Friday, 6 December 2013

7 inch singles collection: The House Of Love - The Beatles And The Stones

One of my favourite bands from my late teens and early twenties..


A-side: The Beatles And The Stones
B-Side: Love IV
(Fontana 1990)

I'm going to tell you, quite unapologetically, that I'm a big fan of The House Of Love, they were lauded for a bit by the music press around 1987/88 then fell out of favour - but I stuck with them, enjoying their epic chiming guitar pop. Mind you I was a bit a grumpy with them around the time this came out  - not because of the music, but because of the seeming infinite variety of formats they were releasing singles in. This 7 inch version is a gatefold sleeve with a poster ensconced within. There was an ordinary 7 inch version (which I don't have) , and at least one 12 inch version (which I do have), all with different b-sides making me feel a bit narked that to get all the songs I have to buy so many different verisons. The House of Love weren't the only band to be doing this at the time, but they were the only one I cared about.
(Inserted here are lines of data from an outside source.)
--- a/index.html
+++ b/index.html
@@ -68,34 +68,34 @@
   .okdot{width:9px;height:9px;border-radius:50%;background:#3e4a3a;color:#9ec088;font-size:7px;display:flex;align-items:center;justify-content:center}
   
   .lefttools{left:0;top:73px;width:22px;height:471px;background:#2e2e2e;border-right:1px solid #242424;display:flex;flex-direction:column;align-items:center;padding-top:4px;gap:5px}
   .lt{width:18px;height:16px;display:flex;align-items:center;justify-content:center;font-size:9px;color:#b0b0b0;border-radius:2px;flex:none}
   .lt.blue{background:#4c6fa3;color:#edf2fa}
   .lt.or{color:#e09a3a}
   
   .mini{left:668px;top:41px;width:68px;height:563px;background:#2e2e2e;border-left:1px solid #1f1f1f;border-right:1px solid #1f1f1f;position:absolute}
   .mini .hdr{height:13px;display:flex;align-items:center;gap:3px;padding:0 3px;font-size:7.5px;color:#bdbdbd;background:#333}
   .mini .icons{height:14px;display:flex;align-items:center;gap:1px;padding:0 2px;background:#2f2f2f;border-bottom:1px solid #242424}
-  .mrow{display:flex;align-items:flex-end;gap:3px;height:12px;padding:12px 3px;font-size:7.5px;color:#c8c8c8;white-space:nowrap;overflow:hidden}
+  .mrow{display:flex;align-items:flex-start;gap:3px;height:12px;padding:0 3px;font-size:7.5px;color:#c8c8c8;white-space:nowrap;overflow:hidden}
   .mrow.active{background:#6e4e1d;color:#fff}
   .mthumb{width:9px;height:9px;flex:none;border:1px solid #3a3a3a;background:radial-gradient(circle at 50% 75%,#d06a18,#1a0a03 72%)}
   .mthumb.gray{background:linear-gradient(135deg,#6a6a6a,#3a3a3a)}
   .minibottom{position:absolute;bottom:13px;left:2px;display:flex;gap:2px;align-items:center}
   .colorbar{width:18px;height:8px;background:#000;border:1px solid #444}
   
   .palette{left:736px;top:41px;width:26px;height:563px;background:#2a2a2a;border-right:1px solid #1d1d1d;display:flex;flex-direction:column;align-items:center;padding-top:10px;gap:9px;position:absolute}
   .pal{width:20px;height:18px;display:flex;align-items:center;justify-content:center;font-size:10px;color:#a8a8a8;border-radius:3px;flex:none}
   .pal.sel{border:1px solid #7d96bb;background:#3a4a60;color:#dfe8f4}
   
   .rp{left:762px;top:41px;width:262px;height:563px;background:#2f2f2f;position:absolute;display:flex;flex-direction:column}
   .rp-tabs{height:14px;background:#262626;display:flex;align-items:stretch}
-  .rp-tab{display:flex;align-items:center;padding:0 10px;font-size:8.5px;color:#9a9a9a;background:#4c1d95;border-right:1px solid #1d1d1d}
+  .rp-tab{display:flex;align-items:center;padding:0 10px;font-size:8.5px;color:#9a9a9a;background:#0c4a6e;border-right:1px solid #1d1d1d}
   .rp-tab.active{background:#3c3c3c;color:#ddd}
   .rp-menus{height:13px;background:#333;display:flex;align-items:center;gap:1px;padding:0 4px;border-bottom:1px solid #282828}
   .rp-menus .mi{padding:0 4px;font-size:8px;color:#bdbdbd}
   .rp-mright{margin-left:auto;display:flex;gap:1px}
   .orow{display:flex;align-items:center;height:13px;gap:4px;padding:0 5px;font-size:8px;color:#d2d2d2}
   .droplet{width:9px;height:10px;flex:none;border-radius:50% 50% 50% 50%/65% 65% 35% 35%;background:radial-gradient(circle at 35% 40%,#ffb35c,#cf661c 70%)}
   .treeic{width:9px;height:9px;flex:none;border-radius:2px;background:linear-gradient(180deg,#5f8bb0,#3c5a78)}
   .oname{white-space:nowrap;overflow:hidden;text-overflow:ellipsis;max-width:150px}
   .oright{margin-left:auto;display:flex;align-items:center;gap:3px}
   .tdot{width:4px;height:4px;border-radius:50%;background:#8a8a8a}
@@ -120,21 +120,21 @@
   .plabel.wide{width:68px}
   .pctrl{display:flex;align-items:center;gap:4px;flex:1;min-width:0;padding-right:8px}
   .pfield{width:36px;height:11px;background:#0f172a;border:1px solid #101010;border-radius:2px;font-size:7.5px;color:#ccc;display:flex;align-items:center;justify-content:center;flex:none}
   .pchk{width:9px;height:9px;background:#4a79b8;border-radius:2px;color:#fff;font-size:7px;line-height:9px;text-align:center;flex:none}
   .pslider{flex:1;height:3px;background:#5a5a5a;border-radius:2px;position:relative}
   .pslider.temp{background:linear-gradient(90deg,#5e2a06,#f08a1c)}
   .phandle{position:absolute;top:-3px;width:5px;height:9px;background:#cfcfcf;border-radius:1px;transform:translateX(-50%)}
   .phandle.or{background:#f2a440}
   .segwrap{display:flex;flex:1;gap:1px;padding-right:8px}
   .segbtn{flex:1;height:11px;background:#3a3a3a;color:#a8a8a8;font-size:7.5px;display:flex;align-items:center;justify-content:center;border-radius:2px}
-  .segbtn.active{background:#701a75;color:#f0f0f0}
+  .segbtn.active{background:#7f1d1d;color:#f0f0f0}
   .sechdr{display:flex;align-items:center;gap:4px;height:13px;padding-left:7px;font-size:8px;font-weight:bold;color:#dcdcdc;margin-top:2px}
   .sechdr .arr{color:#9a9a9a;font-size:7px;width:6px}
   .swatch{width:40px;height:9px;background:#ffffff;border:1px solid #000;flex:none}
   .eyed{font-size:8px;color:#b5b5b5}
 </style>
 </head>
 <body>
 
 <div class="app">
The Beatles And The Stones is a song about being an individual and celebrating your uniqueness, plenty of people at different times feel isolated and alone, but the right music at those times, means it doesn't matter it can help you be who you are regardless of whether you're alone or not. Funnily enough being one with the music (in this case the titular Beatles and Stones) means you're not alone because the music is there, and out there too are other people with the same feelings and attachments to the music, and you become part of that community - making you alone, but with other loners too. At least that's what I take from the lyrics - whether Guy Chadwick had that in mind when he wrote it I don't know. The Beatles And the Stones is a languid shuffle, that feels yearning and wistful creating a instant and warming sense of nostalgia - even if you're too young to be nostalgic about those things.
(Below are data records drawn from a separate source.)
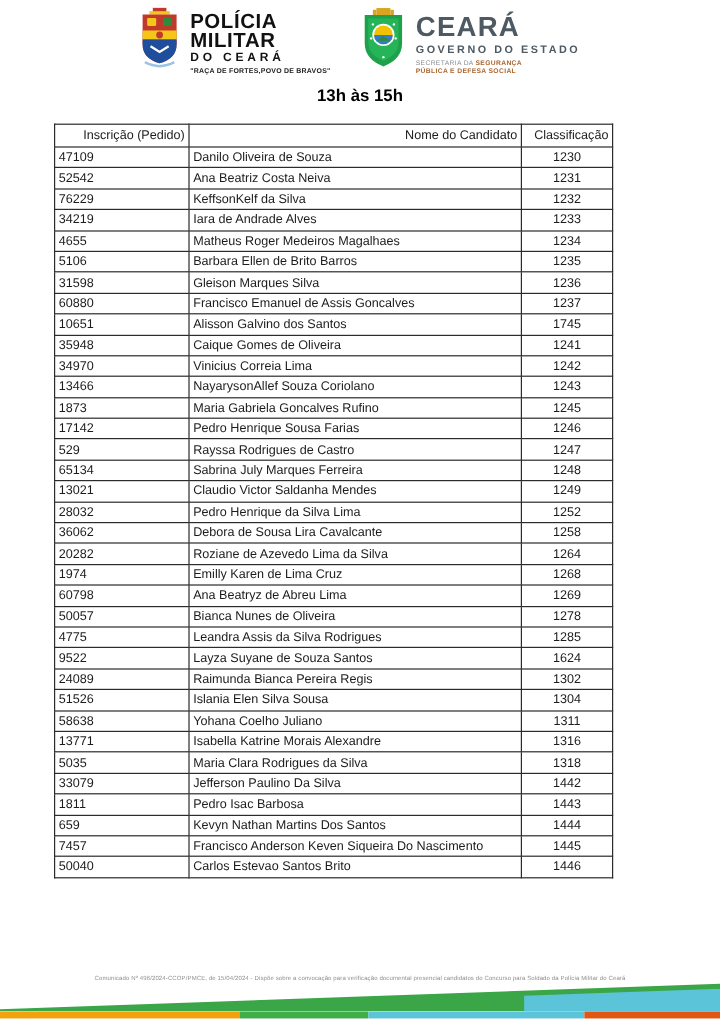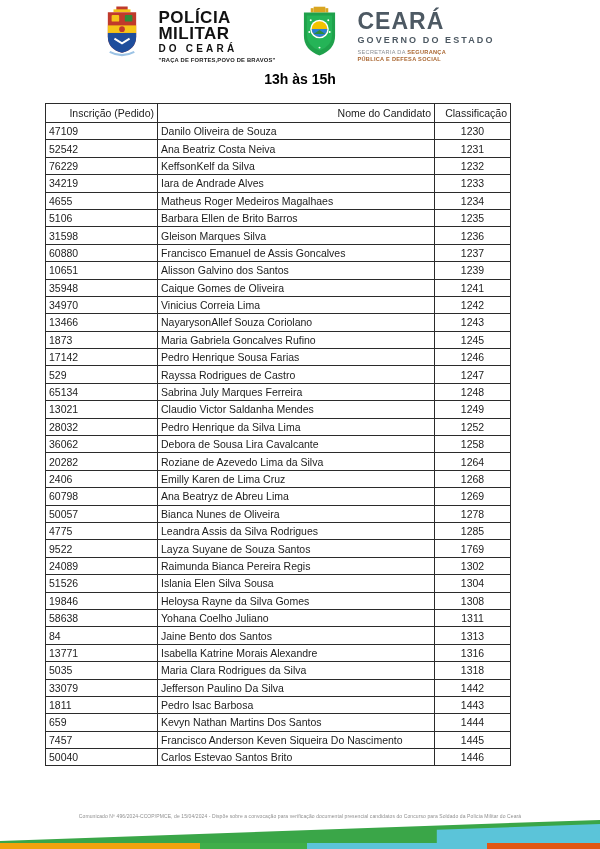--- a/index.html
+++ b/index.html
@@ -2,21 +2,21 @@
 <html style="--wedge-green: #3AA648; --band-teal: #5BC4D9; --strip-orange: #F2A20C; --strip-green: #3FAE49; --strip-teal: #5BC4D9; --strip-red: #E25614; --ceara-text: #4D5963; --secretaria-accent: #A9652F; --pm-red: #C03A2B; --pm-blue: #1F4E9C; --pm-yellow: #F5C518; --shield-green: #1FA14B;"><head>
 <meta charset="utf-8">
 <style>
   html,body{margin:0;padding:0;background:#ffffff;}
   .page{
     position:relative;width:600px;height:849px;background:#ffffff;overflow:hidden;
     font-family:"Liberation Sans",sans-serif;color:#1c1c1c;
   }
   
   .logos{position:absolute;top:6px;left:0;width:100%;display:flex;justify-content:center;align-items:flex-start;gap:26px;}
-  .logo{display:flex;align-items:flex-start;gap:19px;}
+  .logo{display:flex;align-items:center;gap:8px;}
   .pm-text{padding-top:4px;text-align:left;}
   .pm-line{font-size:17px;font-weight:800;line-height:0.92;letter-spacing:0.5px;color:#111;}
   .pm-line3{font-size:10px;font-weight:700;letter-spacing:3.2px;margin-top:2px;color:#111;}
   .pm-tagline{font-size:5.8px;font-weight:700;margin-top:3px;letter-spacing:0.2px;color:#222;}
   .ce-text{padding-top:5px;text-align:left;}
   .ce-name{font-size:23px;font-weight:800;line-height:0.95;letter-spacing:1px;color:var(--ceara-text,#4d5963);}
   .ce-gov{font-size:9px;font-weight:700;letter-spacing:2.1px;color:var(--ceara-text,#4d5963);margin-top:2px;}
   .ce-sec{font-size:5.6px;line-height:1.3;margin-top:4px;color:#8a8f94;letter-spacing:0.3px;}
   .ce-sec .b{color:var(--secretaria-accent,#a9652f);font-weight:700;}
   
@@ -155,21 +155,21 @@
           <td class="center">1236</td>
         </tr>
         <tr>
           <td>60880</td>
           <td>Francisco Emanuel de Assis Goncalves</td>
           <td class="center">1237</td>
         </tr>
         <tr>
           <td>10651</td>
           <td>Alisson Galvino dos Santos</td>
-          <td class="center">1239</td>
+          <td class="center">1745</td>
         </tr>
         <tr>
           <td>35948</td>
           <td>Caique Gomes de Oliveira</td>
           <td class="center">1241</td>
         </tr>
         <tr>
           <td>34970</td>
           <td>Vinicius Correia Lima</td>
           <td class="center">1242</td>
@@ -213,21 +213,21 @@
           <td>36062</td>
           <td>Debora de Sousa Lira Cavalcante</td>
           <td class="center">1258</td>
         </tr>
         <tr>
           <td>20282</td>
           <td>Roziane de Azevedo Lima da Silva</td>
           <td class="center">1264</td>
         </tr>
         <tr>
-          <td>2406</td>
+          <td>1974</td>
           <td>Emilly Karen de Lima Cruz</td>
           <td class="center">1268</td>
         </tr>
         <tr>
           <td>60798</td>
           <td>Ana Beatryz de Abreu Lima</td>
           <td class="center">1269</td>
         </tr>
         <tr>
           <td>50057</td>
@@ -235,46 +235,36 @@
           <td class="center">1278</td>
         </tr>
         <tr>
           <td>4775</td>
           <td>Leandra Assis da Silva Rodrigues</td>
           <td class="center">1285</td>
         </tr>
         <tr>
           <td>9522</td>
           <td>Layza Suyane de Souza Santos</td>
-          <td class="center">1769</td>
+          <td class="center">1624</td>
         </tr>
         <tr>
           <td>24089</td>
           <td>Raimunda Bianca Pereira Regis</td>
           <td class="center">1302</td>
         </tr>
         <tr>
           <td>51526</td>
           <td>Islania Elen Silva Sousa</td>
           <td class="center">1304</td>
         </tr>
         <tr>
-          <td>19846</td>
-          <td>Heloysa Rayne da Silva Gomes</td>
-          <td class="center">1308</td>
-        </tr>
-        <tr>
           <td>58638</td>
           <td>Yohana Coelho Juliano</td>
           <td class="center">1311</td>
-        </tr>
-        <tr>
-          <td>84</td>
-          <td>Jaine Bento dos Santos</td>
-          <td class="center">1313</td>
         </tr>
         <tr>
           <td>13771</td>
           <td>Isabella Katrine Morais Alexandre</td>
           <td class="center">1316</td>
         </tr>
         <tr>
           <td>5035</td>
           <td>Maria Clara Rodrigues da Silva</td>
           <td class="center">1318</td>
On the other  side of this version of the record is an instrumental called Love IV. Unusual for the House Of Love in that their lead man, Guy Chadwick, didn't write it, but instead it was left to the bassist. It starts with a great intro that with a looping and circling guitar riff, and then carries on always threatening to break out into something, about halfway through it almost does break out with a sudden unexpected change in the riff, whilst still on the same rhythmic pulse, but this quickly settles back into the main riff again, and then it's over. Love IV is not bad, but I can't help have the feeling that they were releasing singles in so many formats that they were stuck with having to put half-formed ideas out as b-sides.